La banda nunca consigue plasmar en su directo la belleza de sus canciones, e incluso acostumbra a dejar de lado sus mejores pistas, como ‘A Miracle’, que en los cuatro conciertos a los que he asistido, nunca he llegado a ver interpretada, a pesar de haber sido un single. En su segundo álbum Joel recurre a la trampa de recuperar caras B de este primer disco y temas de un EP anterior; y en el tercero se muestra definitivamente irregular, pero ni el peor de los tropiezos puede enturbiar el recuerdo del descubrimiento de ‘The Smell Of Our Own’. El álbum es tan grande que convierte a Joel en un personaje a seguir para siempre, haga lo que haga.

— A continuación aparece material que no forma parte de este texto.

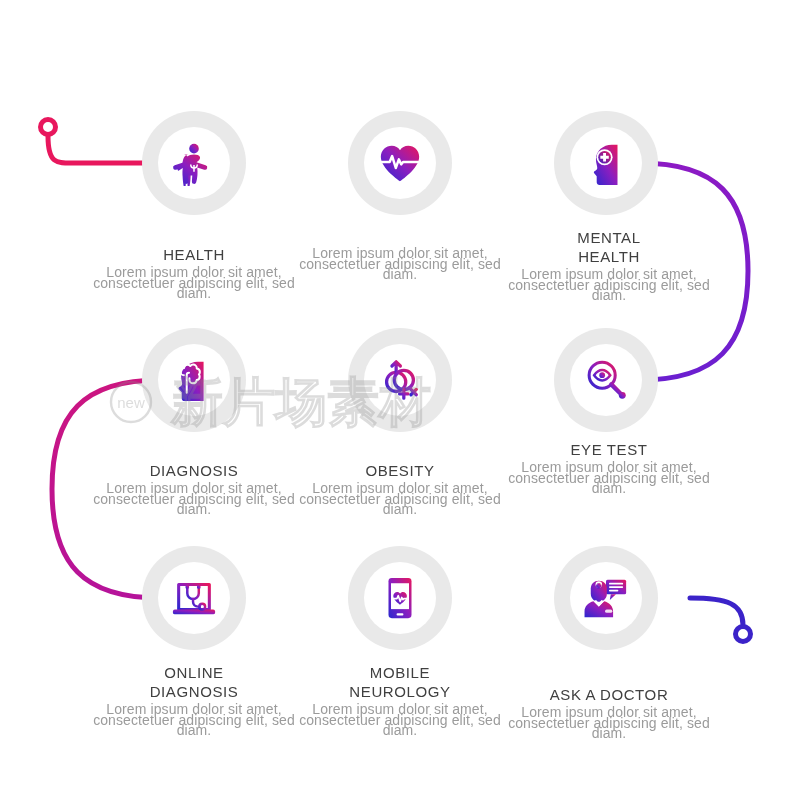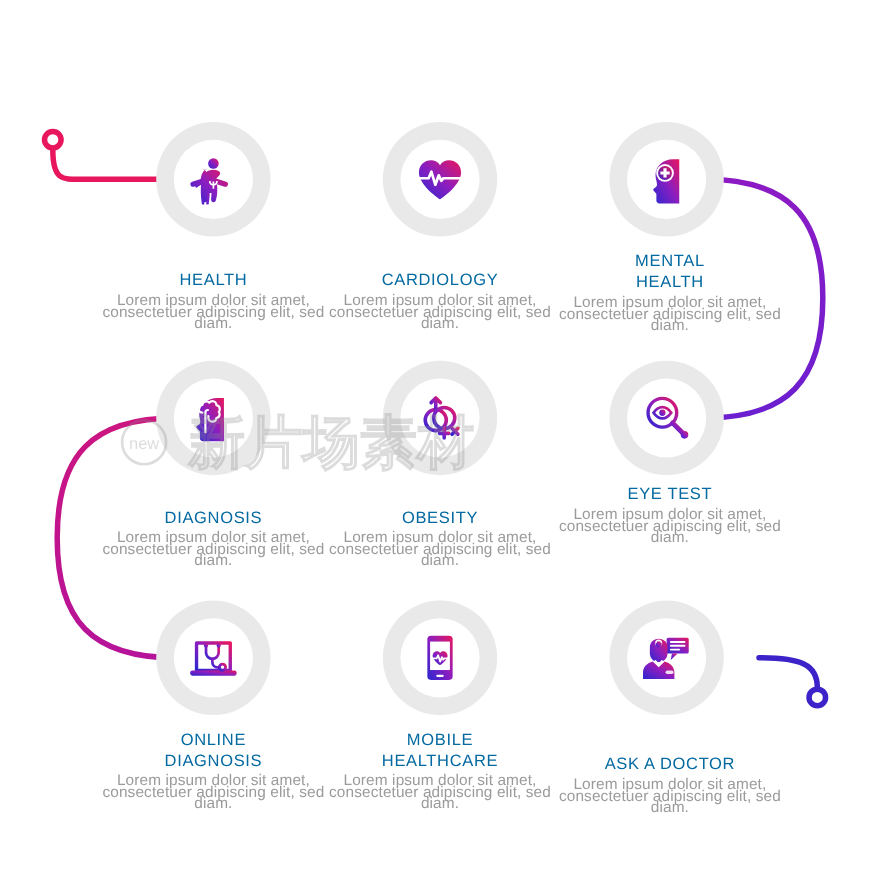--- a/index.html
+++ b/index.html
@@ -71,21 +71,21 @@
   .label {
     position: absolute;
     z-index: 4;
     width: 210px;
     text-align: center;
     transform: translateX(-105px);
   }
   .label .title {
     font-size: 15px;
     letter-spacing: 0.6px;
-    color: #0369a1;
+    color: #404040;
     line-height: 19px;
     font-weight: 400;
     white-space: pre-line;
   }
   .label .desc {
     margin-top: 3px;
     font-size: 14px;
     line-height: 10.5px;
     color: #9b9b9b;
     letter-spacing: 0.1px;
@@ -195,21 +195,20 @@
     <div class="ring"></div>
     <div class="hole"></div>
     <div class="glyph">
       <svg viewBox="0 0 48 48">
         <path d="M24 43S4 30 4 17.5C4 10.6 9.4 6 15.4 6c3.6 0 6.9 1.8 8.6 4.6C25.7 7.8 29 6 32.6 6 38.6 6 44 10.6 44 17.5 44 30 24 43 24 43z" fill="url(#ig)"></path>
         <path d="M5 23h8.2l2.6-6.2 3.8 12.4 3.2-9 2.4 5.2 2-2.4H43" fill="none" stroke="#ffffff" stroke-width="2.6" stroke-linejoin="round" stroke-linecap="round"></path>
       </svg>
     </div>
   </div>
   <div class="label" style="left:400px; top:245px;">
-    <div class="title">CARDIOLOGY</div>
     <div class="desc">Lorem ipsum dolor sit amet,
 consectetuer adipiscing elit, sed diam.</div>
   </div>
 
   <div class="node" style="left:606px; top:163px;">
     <div class="ring"></div>
     <div class="hole"></div>
     <div class="glyph">
       <svg viewBox="0 0 48 48">
         <path d="M30 5c-9 0-16.5 6.4-16.5 15 0 4 1.4 6.5 1.4 9.2 0 1.6-1.2 2.4-2.6 3.2-1 .6-1.3 1.6-.6 2.4l2.6 3v6.4c0 1.6 1.3 2.8 2.9 2.8H36V5z" fill="url(#ig)"></path>
@@ -311,21 +310,21 @@
         <rect x="12" y="3" width="24" height="42" rx="3.4" fill="url(#ig)"></rect>
         <rect x="14.6" y="8.6" width="18.8" height="27" fill="#ffffff"></rect>
         <rect x="20.4" y="40" width="7.2" height="2.2" rx="1.1" fill="#ffffff"></rect>
         <path d="M24 31s-7-4.6-7-9c0-2.4 1.9-4.2 4.1-4.2 1.3 0 2.4.6 3 1.6.6-1 1.8-1.6 3-1.6 2.2 0 4.1 1.8 4.1 4.2 0 4.4-7.2 9-7.2 9z" fill="url(#ig)"></path>
         <path d="M16.6 24.6h4.2l1.4-3 2 6 1.6-4.2 1.2 2.4 1-1.2h3.4" fill="none" stroke="#ffffff" stroke-width="1.7" stroke-linejoin="round" stroke-linecap="round"></path>
       </svg>
     </div>
   </div>
   <div class="label" style="left:400px; top:663px;">
     <div class="title">MOBILE
-HEALTHCARE</div>
+NEUROLOGY</div>
     <div class="desc">Lorem ipsum dolor sit amet,
 consectetuer adipiscing elit, sed diam.</div>
   </div>
 
   <div class="node" style="left:606px; top:598px;">
     <div class="ring"></div>
     <div class="hole"></div>
     <div class="glyph">
       <svg viewBox="0 0 48 48">
         <rect x="24" y="5" width="21" height="15" rx="1.6" fill="url(#ig)"></rect>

En la época de su edición, dos miembros de JENESAISPOP tuvimos la suerte de entrevistar a Joel Gibb y a ambos nos hipnotizó el magnetismo de su personaje. Y no por lo guapo que es, a pesar de que estas cosas terminan influyendo digan lo que digan, sino por su elegancia, inteligencia y lo comedido que es, algo impropio de alguien que escribe las cosas que escribe. De repente te parece imposible que alguien tan limpio, aparentemente recatado y cordial, casi conservador en algunos aspectos, pueda escribir estas guarrerías. Si ha creado un personaje basándose simplemente en sus fantasías bien por él y si realmente es así, bravo por recordarnos que hasta el chico más aparentemente mono y naíf que puedas llevarte a la cama puede descolocarte como la peor de todas las cerdas.